Maybe it shouldn't, yet it often plays this de facto, all-too-determining role as the distinguishing attribute or sole criterion of our personal value. Moreover, great wealth can be a perfect cover-up that obscures or blinds us to the less developed or even the repugnant features of the wealth holder, concealing a more complete view of their character.

Love and Money, Never Enough

Not unlike our earliest love relationships, our relationship with money is deeply taprooted in our past when we first experienced its significance or learned its value or the pain of its absence. Do your early experiences with money shape your present-day relationship to it?

Author Sam Keen in his book, The Passionate Life, writes, “None of us escapes childhood unscathed,“ that is, none of us was perfectly raised or loved. Specifically, parental love, as well-intended as it may be, is rarely, if ever, ideally administered in precise dosages that accurately or appropriately target our needs at particular phases of our development. This inevitable misalignment can leave us feeling misunderstood, deprived even undeserving and unworthy.

Money, too, can feel like a shorted, never enough experience because it is a finite, limited resource, particularly when it‘s perceived as bestowing our personal worth.
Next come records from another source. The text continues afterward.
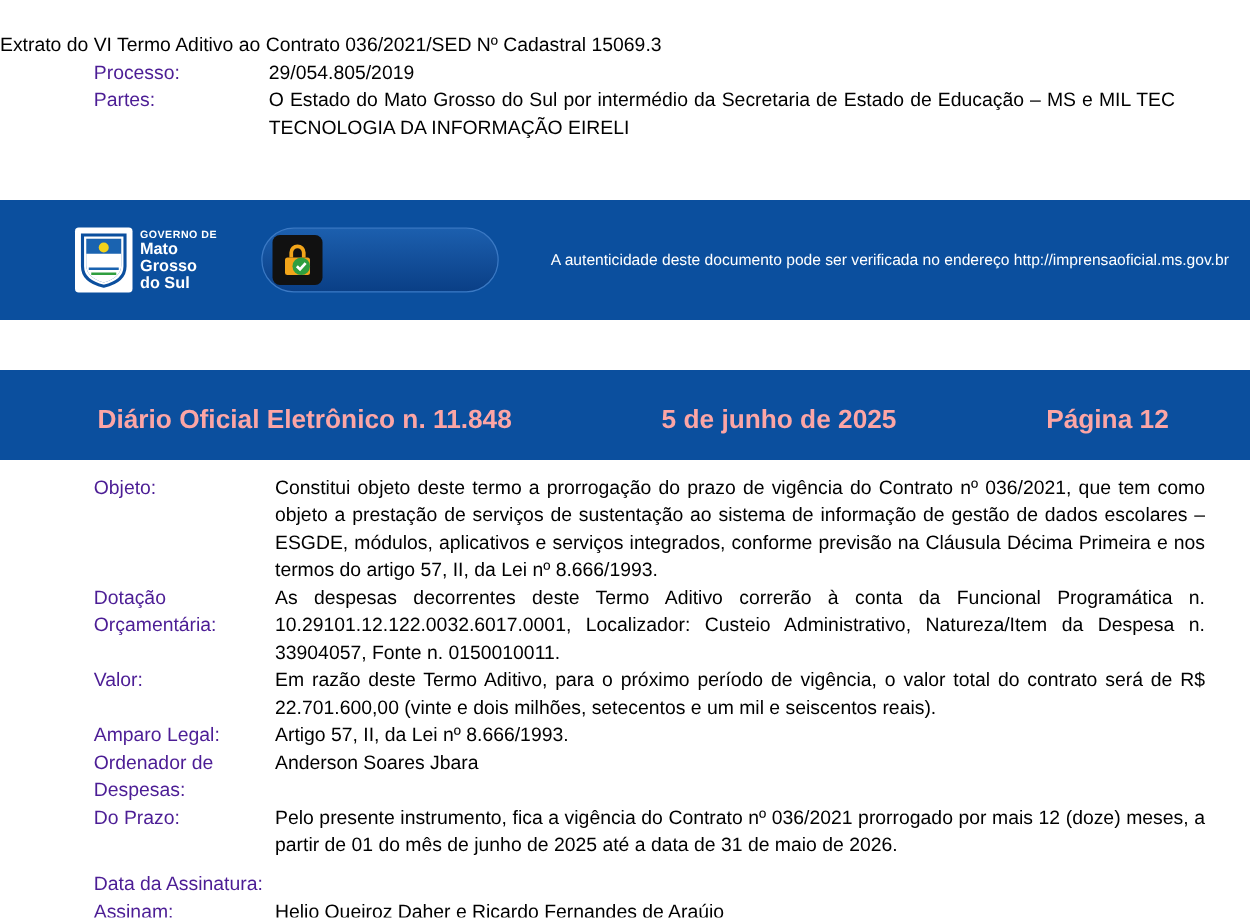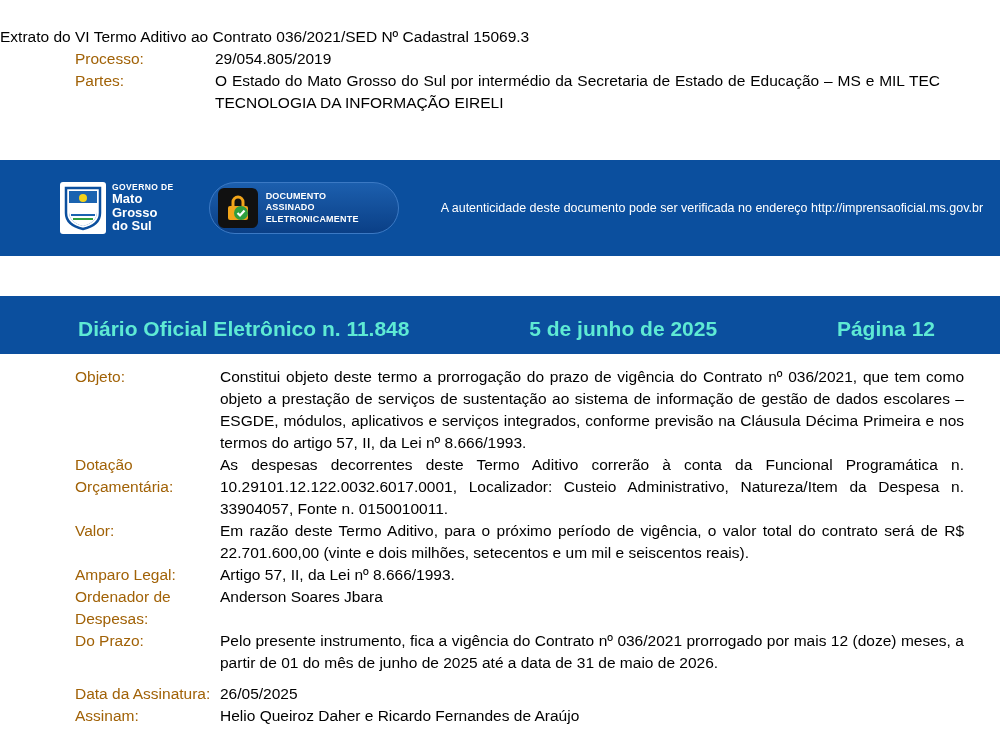--- a/index.html
+++ b/index.html
@@ -26,21 +26,21 @@
     display: flex;
     align-items: flex-start;
     font-size: 15.5px;
     line-height: 1.42;
   }
   .doc-row .label {
     width: 215px;
     min-width: 215px;
     padding-left: 75px;
     box-sizing: border-box;
-    color: #a16207;
+    color: #4c1d95;
   }
   .doc-row .value {
     flex: 1;
     padding-right: 60px;
     text-align: justify;
   }
   .full-line {
     padding-right: 60px;
     font-size: 15.5px;
     line-height: 1.42;
@@ -121,24 +121,24 @@
 
   
   .gap-white {
     height: 40px;
     background: #ffffff;
   }
 
   
   .diario-bar {
     background: #0b4f9e;
-    height: 58px;
-    display: flex;
-    align-items: center;
-    color: #5eead4;
+    height: 72px;
+    display: flex;
+    align-items: center;
+    color: #fca5a5;
     font-size: 21px;
     font-weight: bold;
     box-sizing: border-box;
     padding: 8px 65px 0 78px;
     justify-content: space-between;
   }
   .diario-bar .center { text-align: center; }
 
   
   .bottom-block {
@@ -187,25 +187,20 @@
 
   <div class="assinado">
     <div class="lock-badge">
       <svg width="30" height="30" viewBox="0 0 30 30" aria-hidden="true">
         <rect x="5" y="13" width="20" height="14" rx="2" fill="#f2a51a"></rect>
         <path d="M10 13 V9 a5 5 0 0 1 10 0 v4" fill="none" stroke="#f2a51a" stroke-width="3"></path>
         <circle cx="18" cy="20" r="7" fill="#2f9e3f"></circle>
         <path d="M14.5 20 l2.5 2.5 l4.5 -5" fill="none" stroke="#ffffff" stroke-width="2.2"></path>
       </svg>
     </div>
-    <div class="assinado-text">
-      <div>DOCUMENTO</div>
-      <div>ASSINADO</div>
-      <div>ELETRONICAMENTE</div>
-    </div>
   </div>
 
   <div class="auth-note">A autenticidade deste documento pode ser verificada no endereço http://imprensaoficial.ms.gov.br</div>
 </div>
 
 <div class="gap-white"></div>
 
 <div class="diario-bar">
   <div>Diário Oficial Eletrônico  n. 11.848</div>
   <div class="center">5 de junho de 2025</div>
@@ -241,21 +236,20 @@
 
   <div class="doc-row">
     <div class="label">Do Prazo:</div>
     <div class="value">Pelo presente instrumento, fica a vigência do Contrato nº 036/2021 prorrogado por mais 12 (doze) meses, a partir de 01 do mês de junho de 2025 até a data de 31 de maio de 2026.</div>
   </div>
 
   <div class="spacer-sm"></div>
 
   <div class="doc-row">
     <div class="label">Data da Assinatura:</div>
-    <div class="value">26/05/2025</div>
   </div>
 
   <div class="doc-row">
     <div class="label">Assinam:</div>
     <div class="value">Helio Queiroz Daher e Ricardo Fernandes de Araújo</div>
   </div>
 
 </div>
 
 </body></html>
Compensating for Past Deprivations

Pulitzer Prize winner and American icon William Faulkner wrote, “The past is not dead, it's not even past.“ With this maxim in mind, do you, or someone you know, compensate for the deprivations of the past—which may be very much alive—by subtly or flagrantly flaunting material possessions as if they were redemption from past deficiencies, a here-and-now verification of personal status or worth? To the extent you identify with these not-so-uncommon but questionable tendencies, ask yourself: Does my self-esteem lean too heavily upon these conventional but still dubious emblems of success, as if it had been purchased?
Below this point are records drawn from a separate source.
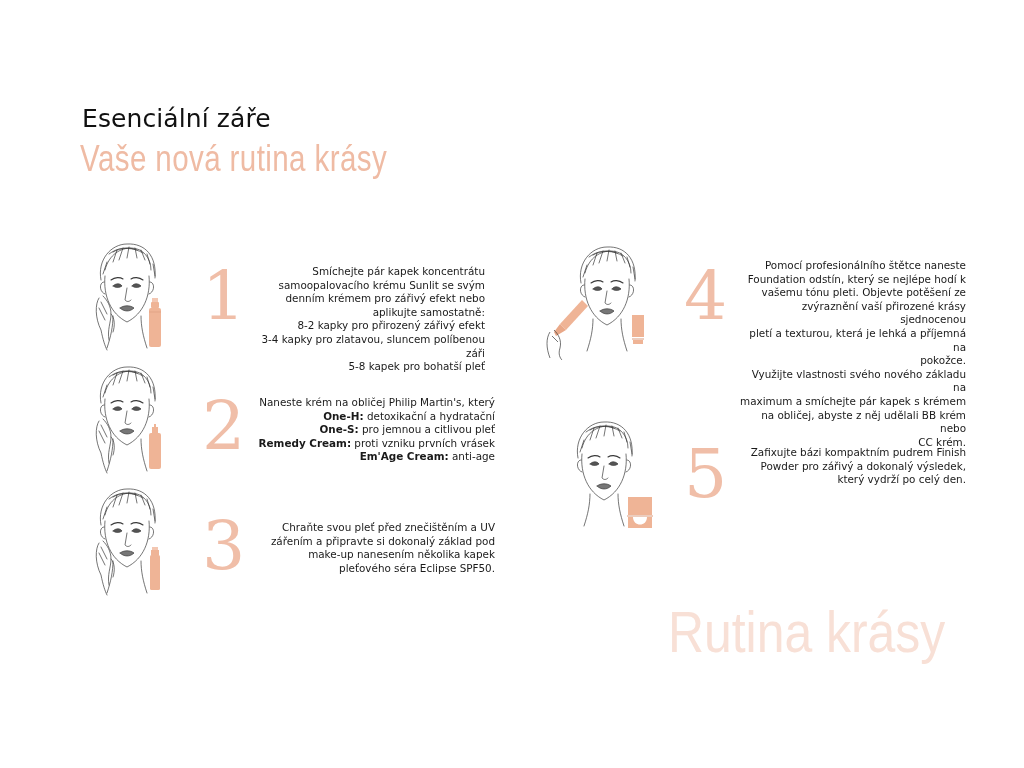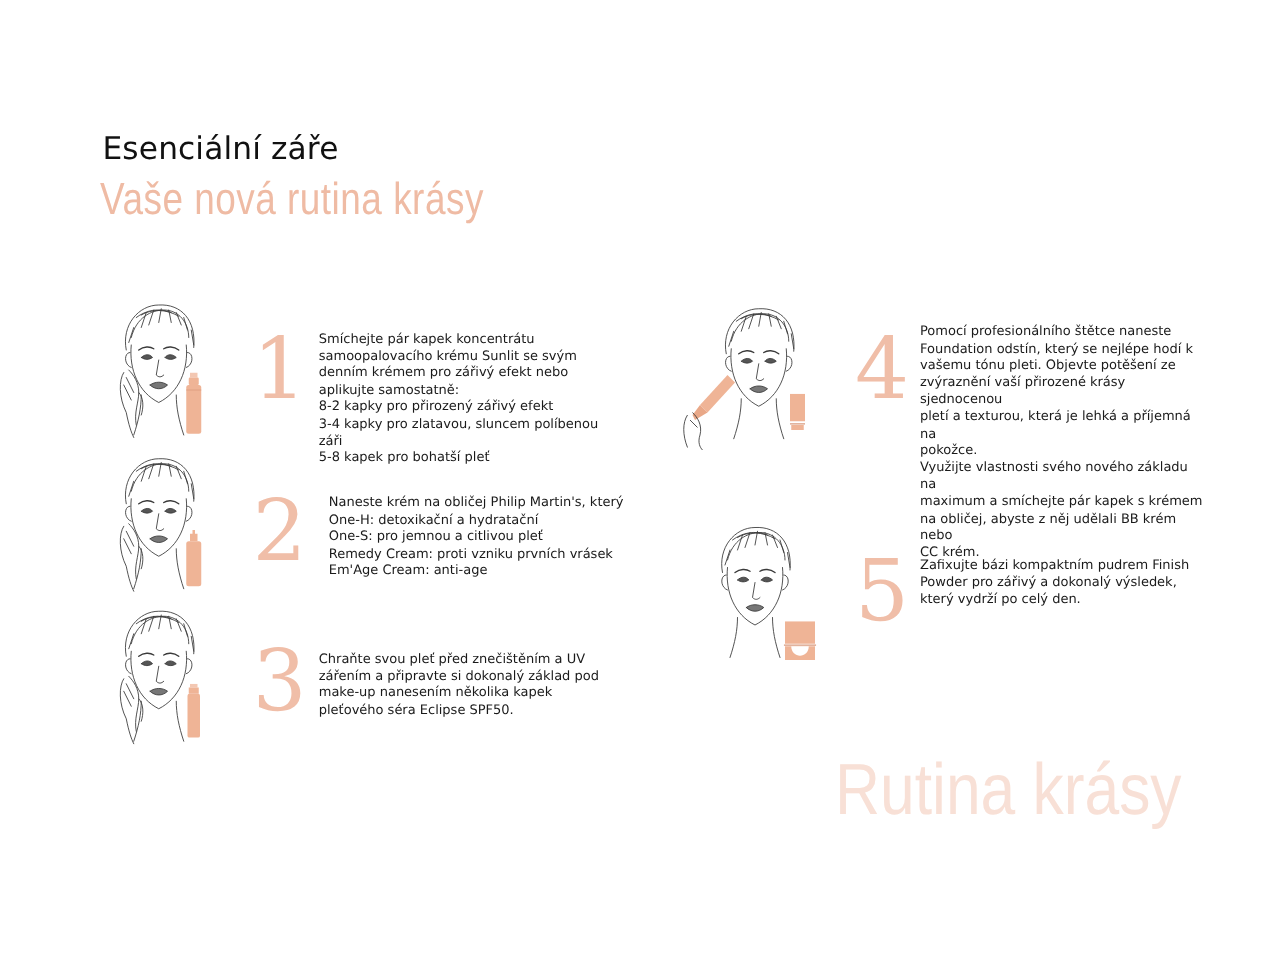--- a/index.html
+++ b/index.html
@@ -10,23 +10,23 @@
   .title { position: absolute; left: 80px; top: 138px; font-size: 36px;
            font-family: "Liberation Sans", sans-serif; color: #efbba4;
            transform: scaleX(0.82); transform-origin: left top; letter-spacing: 0.5px; }
   .watermark { position: absolute; left: 668px; top: 598px; font-size: 58px;
                font-family: "Liberation Sans", sans-serif; color: #f8e0d6;
                transform: scaleX(0.86); transform-origin: left top; }
   .step { position: absolute; }
   .illus { position: absolute; }
   .numeral { position: absolute; font-family: "DejaVu Serif", serif; font-size: 68px;
              color: #f0bea8; line-height: 1; font-weight: 300; }
-  .text { position: absolute; font-size: 10.4px; line-height: 13.6px; color: #1a1a1a; }
+  .text { position: absolute; font-size: 10.4px; line-height: 13.6px; color: #1a1a1a; text-align: right; }
   .text p { margin: 0; }
-  .text b { font-weight: normal; }
+  .text b { font-weight: bold; }
 </style>
 </head>
 <body>
 
 <div class="kicker">Esenciální záře</div>
 <div class="title">Vaše nová rutina krásy</div>
 
 <svg width="0" height="0" style="position:absolute">
   <defs>
     <g id="face" fill="none" stroke="#3a3a3a" stroke-width="0.7" stroke-linecap="round">
@@ -100,21 +100,21 @@
   <svg class="illus" style="left:86px;top:363px" width="82" height="112" viewBox="0 0 80 112">
     <use href="#face"></use>
       <use href="#hand"></use>
   </svg>
   <svg class="illus" style="left:148px;top:424px" width="14" height="46" viewBox="0 0 14 46">
     <rect x="6" y="0" width="2" height="4" fill="#efb496"></rect>
     <rect x="4" y="3" width="6" height="6" fill="#efb496"></rect>
     <rect x="1" y="9" width="12" height="36" rx="2" fill="#efb496"></rect>
   </svg>
   <div class="numeral" style="left:202px;top:392px">2</div>
-  <div class="text" style="left:263px;top:396px;width:240px">
+  <div class="text" style="left:255px;top:396px;width:240px">
     <p>Naneste krém na obličej Philip Martin's, který</p>
     <p><b>One-H:</b><span> detoxikační a hydratační</span></p>
     <p><b>One-S:</b><span> pro jemnou a citlivou pleť</span></p>
     <p><b>Remedy Cream:</b><span> proti vzniku prvních vrásek</span></p>
     <p><b>Em'Age Cream:</b><span> anti-age</span></p>
   </div>
 </div>
 
 <div class="step">
   <svg class="illus" style="left:86px;top:485px" width="82" height="112" viewBox="0 0 80 112">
In many cases, this kind of money-flaunting behavior can be understood as a compensatory defense—a rebounding out of past impoverishments into a present-day opposite, the showy, ostentatious display of wealth that appears to vanquish the unpleasantness of the past’s shortfalls and deprivations.

The Past’s Grasp

Does your past set an exacting standard by which you judge the size of your paycheck or your overall financial or personal status? How much do these money-based appraisals affect how you relate to yourself or others?

Money’s Biggest payoff

Should our financial wherewithal serve as an arbitrator of our worth? Before you answer, consider this caveat: Unless we’re a trust-fund baby with a hefty, inherited sum of unearned greenbacks, procuring an income, especially a big one, necessitates its customary or expected prerequisites, namely, the virtual indispensability of sustained, unremitting hard-work, the kind needed to trod the often long, potholed, road to prosperity with its guaranteed disappointments, frustrations and setbacks.

However, en route to monetary security or success and its shiny, showable accoutrements, we acquire along the way the lifelong advantages of “inconspicuous wealth." Meaning, the biggest payoff coming from our pursuit of money is how it promotes or necessitates the development of the very capacitating, enriching traits integral to emotional intelligence—the crown jewels of maturity.
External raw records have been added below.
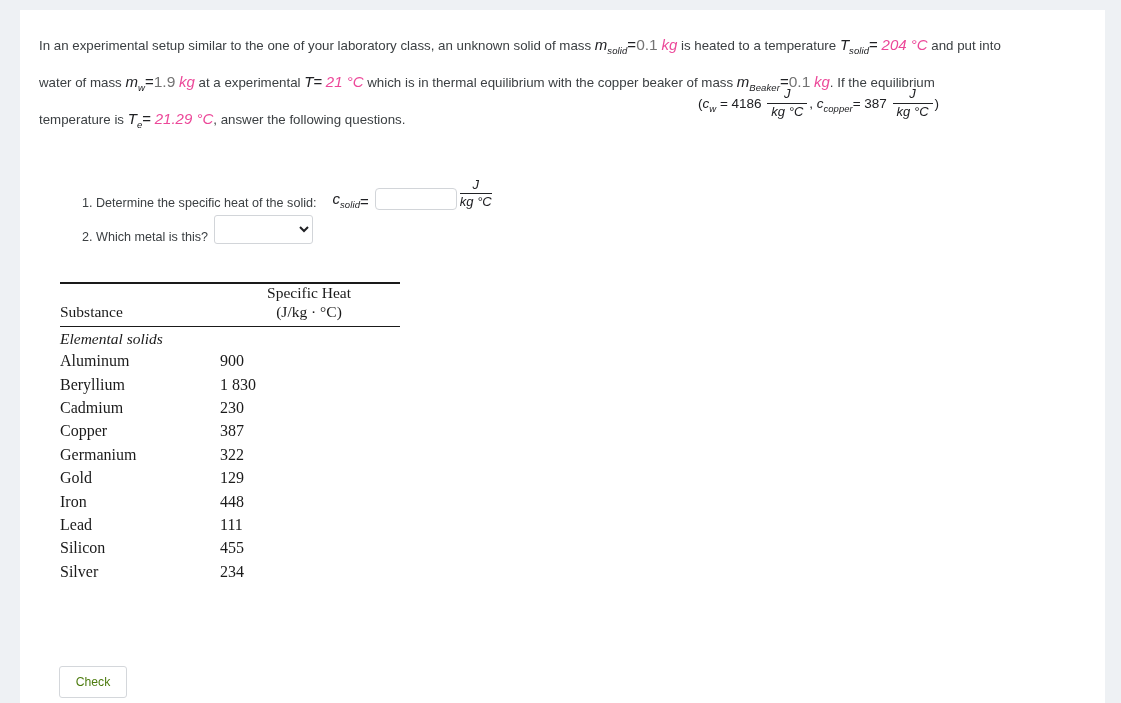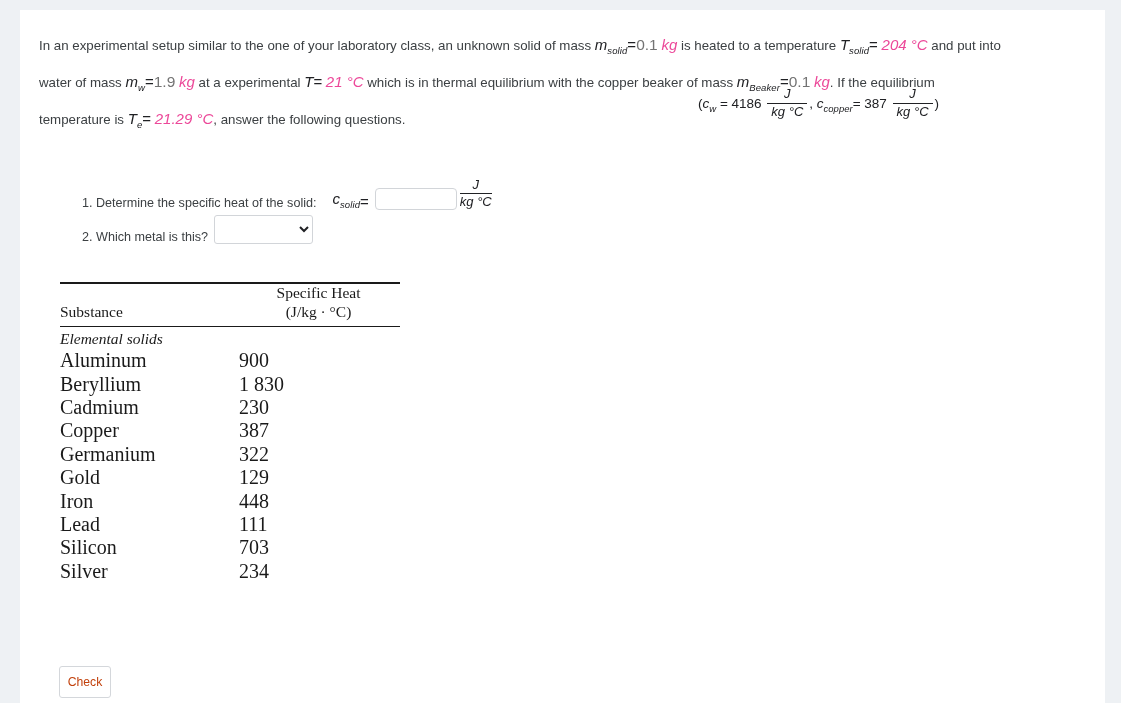--- a/index.html
+++ b/index.html
@@ -168,40 +168,40 @@
   }
   .hdr td.sub-col { text-align: left; }
   .hdr td.heat-col { text-align: center; padding-right: 2px; }
   .rule-mid td { border-top: 1.6px solid #1a1a1a; padding: 0; height: 0; }
   .grp td {
     font-style: italic;
     font-size: 15.5px;
     padding: 3px 0 1px 0;
   }
   .row td {
-    font-size: 20px;
+    font-size: 16px;
     line-height: 23.4px;
     padding: 0;
   }
   .row td.name { text-align: left; }
   .row td.val { text-align: left; padding-right: 2px; }
 
   
   .check-btn {
     position: absolute;
     left: 39px;
     top: 656px;
-    width: 52px;
+    width: 68px;
     height: 32px;
     background: #fff;
     border: 1px solid #d4d7db;
     border-radius: 3px;
     font-family: "Liberation Sans", sans-serif;
     font-size: 12.2px;
-    color: #c2410c;
+    color: #4d7c0f;
     cursor: pointer;
   }
 </style>
 </head>
 <body>
 
 <div class="page">
 
   <div class="problem">
     <div class="mathline">
@@ -315,21 +315,21 @@
           <tr class="row">
             <td class="name">Iron</td>
             <td class="val">448</td>
           </tr>
           <tr class="row">
             <td class="name">Lead</td>
             <td class="val">111</td>
           </tr>
           <tr class="row">
             <td class="name">Silicon</td>
-            <td class="val">703</td>
+            <td class="val">455</td>
           </tr>
           <tr class="row">
             <td class="name">Silver</td>
             <td class="val">234</td>
           </tr>
         </tbody>
     </table>
   </div>
 
   <button class="check-btn">Check</button>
This breed of personal “wealth or worth" isn’t conspicuous or tangible and can only be inferred from our thoughts and actions. It entails a deepening awareness and control of our emotions for the purpose of self-regulation, social skills development, tolerance of uncertainty and frustration, and the ability to delay gratification. Clearly, these qualities are key to a sustainable, successful work ethic, but convincingly of greater importance, they are also the quintessential ingredients of bona fide self-esteem. Moreover, they spawn, support and boost our esteem independent of the transience of money and the other conspicuous symbols of “success.“

Convincingly, the most fulfilling, durable rewards arising from our pursuit of money are best measured intangibly by the self-esteem enhancing effects inherent in the pursuit of money itself and not by any amount of money we might obtain or the things it purchases.

By this reasoning, self-esteem is a purchasable commodity.

References

Keen, S. (1985). The Passionate Life: Stages of Loving. San Francisco, CA. Harper & Row Publishers.